Thursday, 08 March 2018: EU pledges to fight back on Trump tariffs, Tusk rejects May’s Brexit vision, Former Russian spy poisoned by nerve agent


EU pledges to fight back on Trump tariffs: European Union officials unveiled an array of tariffs on Wednesday that they would place on American-made goods if the United States followed through on President Donald Trump’s plan to impose penalties on imported steel and aluminum. Such a move by the US would put thousands of European jobs in jeopardy, and had to be met by a firm and proportionate response, Cecilia Malmstrom, the EU commissioner for trade, said at a news conference in Brussels. European officials have been meeting with their counterparts in Washington, urging them to revisit the plans, she added. The EU threatened to impose duties on US bourbon, peanut butter, cranberries and orange juice. Representatives of 11 nations are gathering in the Chilean capital of Santiago on Thursday to sign a regional free trade agreement that has been strongly championed by Japan since the United States decided to withdraw from the pact shortly after Trump entered the White House.,, (Trade deal)

Tusk rejects May’s Brexit vision: European Council President Donald Tusk put forward draft negotiating guidelines Wednesday that seek to maintain as close as possible a partnership with the UK, but that is effectively constrained to a free-trade agreement because of London’s insistence on quitting the EU single market and customs union. The EU Council president said British Prime Minister Theresa May wanted to demonstrate at any price that Brexit could be a success, but that was not the EU’s objective. He said the EU wanted an ambitious and advanced free trade deal – and continued access to UK waters for EU fishing vessels.
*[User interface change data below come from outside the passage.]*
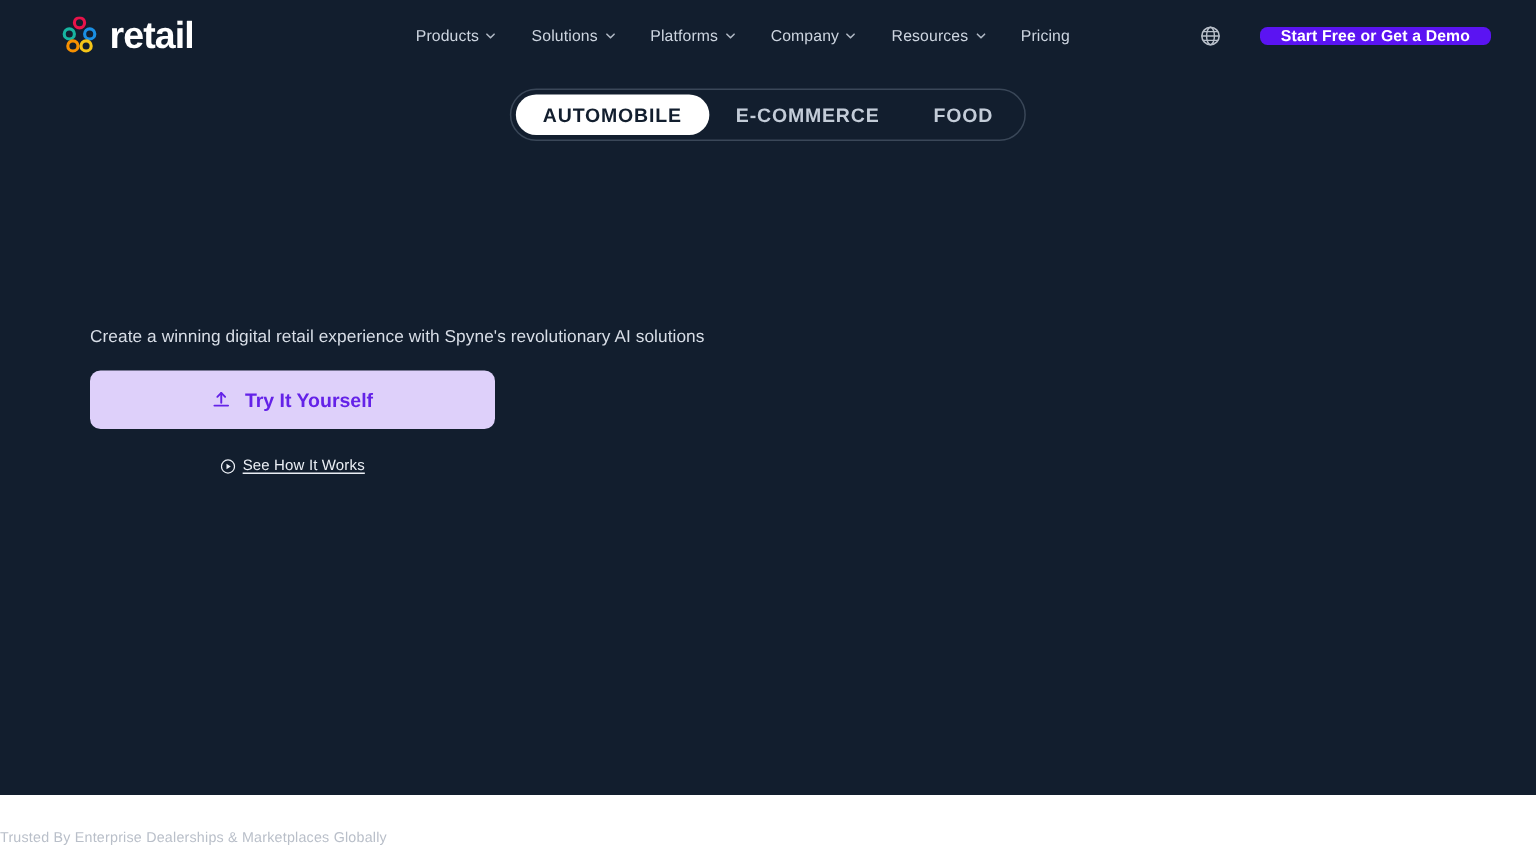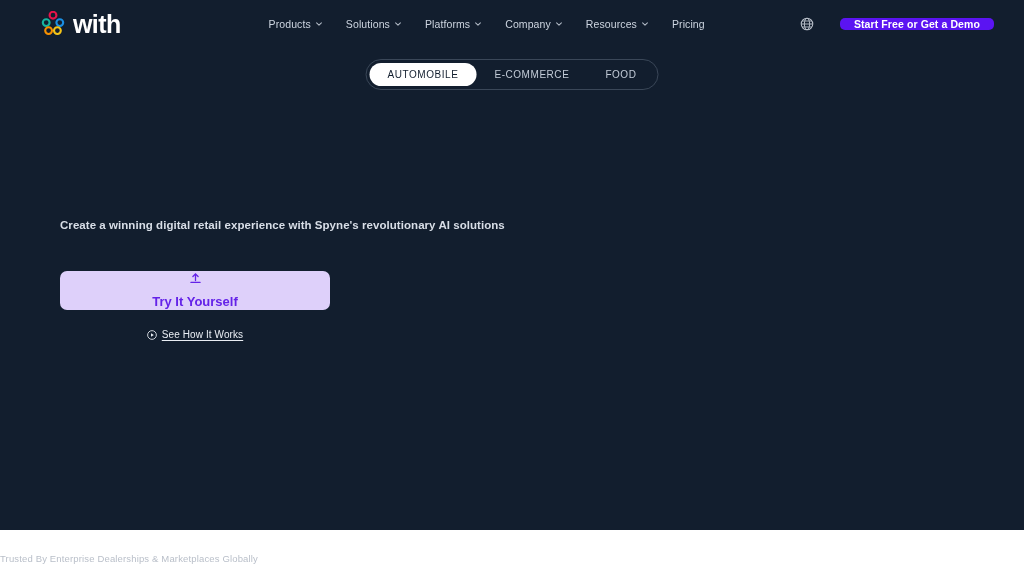"with" span.brand-name { text: with -> retail }
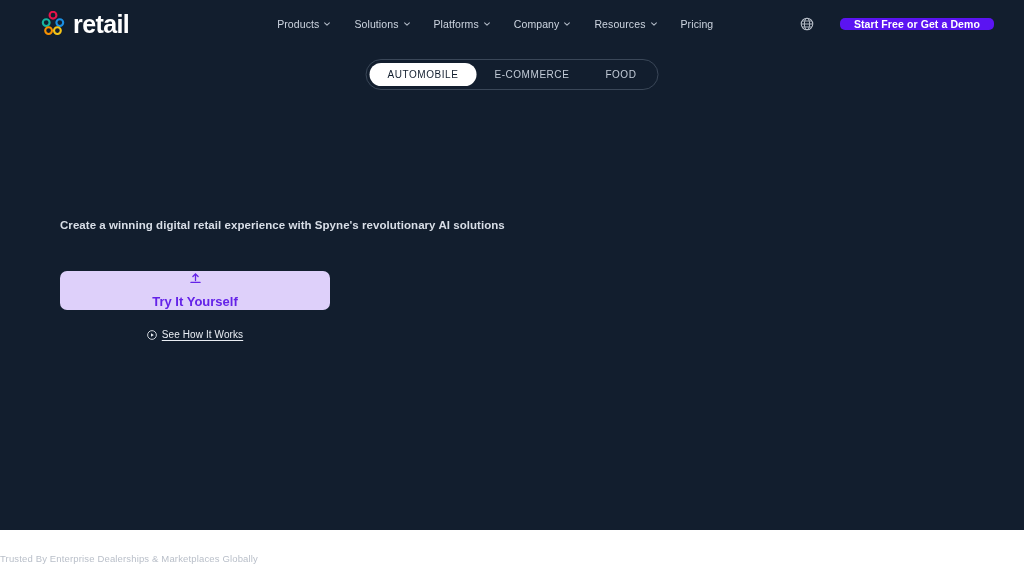"AUTOMOBILE" .seg-tab { font-size: 10px -> 13px; font-weight: 400 -> 700 }
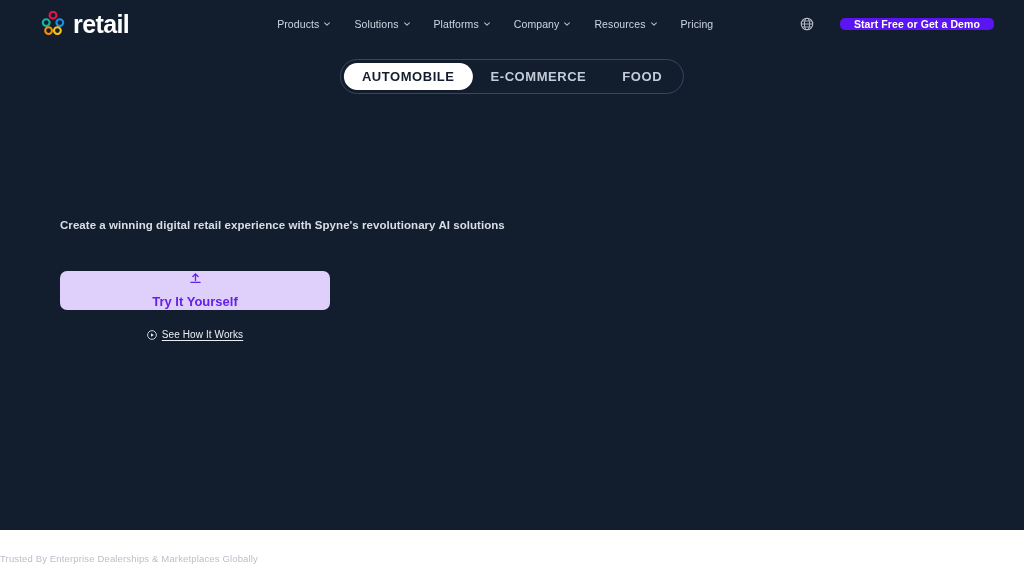"Create a winning digital retail" .subhead { font-weight: 700 -> 400 }
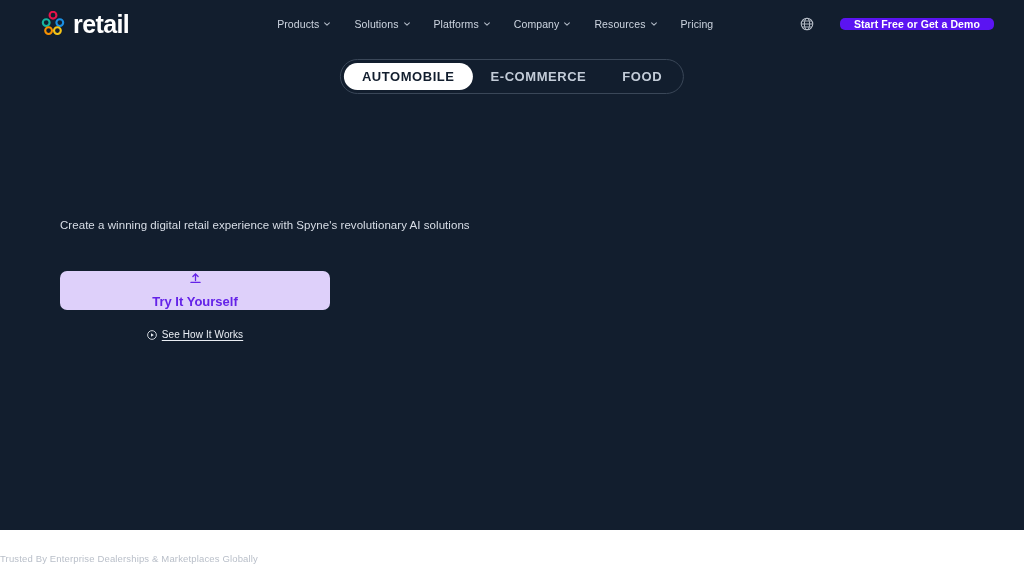"Try It Yourself" .try-btn { flex-direction: column -> none; margin-top: 40px -> 16px }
There can be no cherry-picking or partial participation in the single market, as the UK wants.,,

French far-right lawmakers must repay EU parliament: The European Court of Justice ruled on Wednesday that Jean-Marie Le Pen, founder of France’s far-right National Front, and a ranking party official must repay nearly 600,000 euros to the European Parliament for wages wrongly paid for supposed parliamentary assistants. The court ruling upheld a decision by the EU Parliament seeking to recover the money from Le Pen and long-time National Front member Bruno Gollnisch. The two lawmakers had sought to annul the parliament’s decision. A number of National Front MEPs have been accused of paying permanent members of the party’s staff with Parliament money by making them assistants of MEPs, but without them doing any relevant work.,

EU criticises aggressive tax practices: The EU Commission criticised seven member states Wednesday for aggressive tax policies designed to undercut others in the race to lure multinational companies. The European Union’s executive branch pointed the finger at Belgium, Cyprus, Hungary, Ireland, Luxembourg, Malta and the Netherlands, arguing that they have tax policies that undermine the integrity of the European single market. While dismissing the notion than any one country in the EU operates as a tax haven and arguing that progress is being made among the seven, Pierre Moscovici, the commissioner responsible for tax policy, said it’s imperative those named accelerate plans to amend aspects of their tax systems that undermine the credibility of the EU.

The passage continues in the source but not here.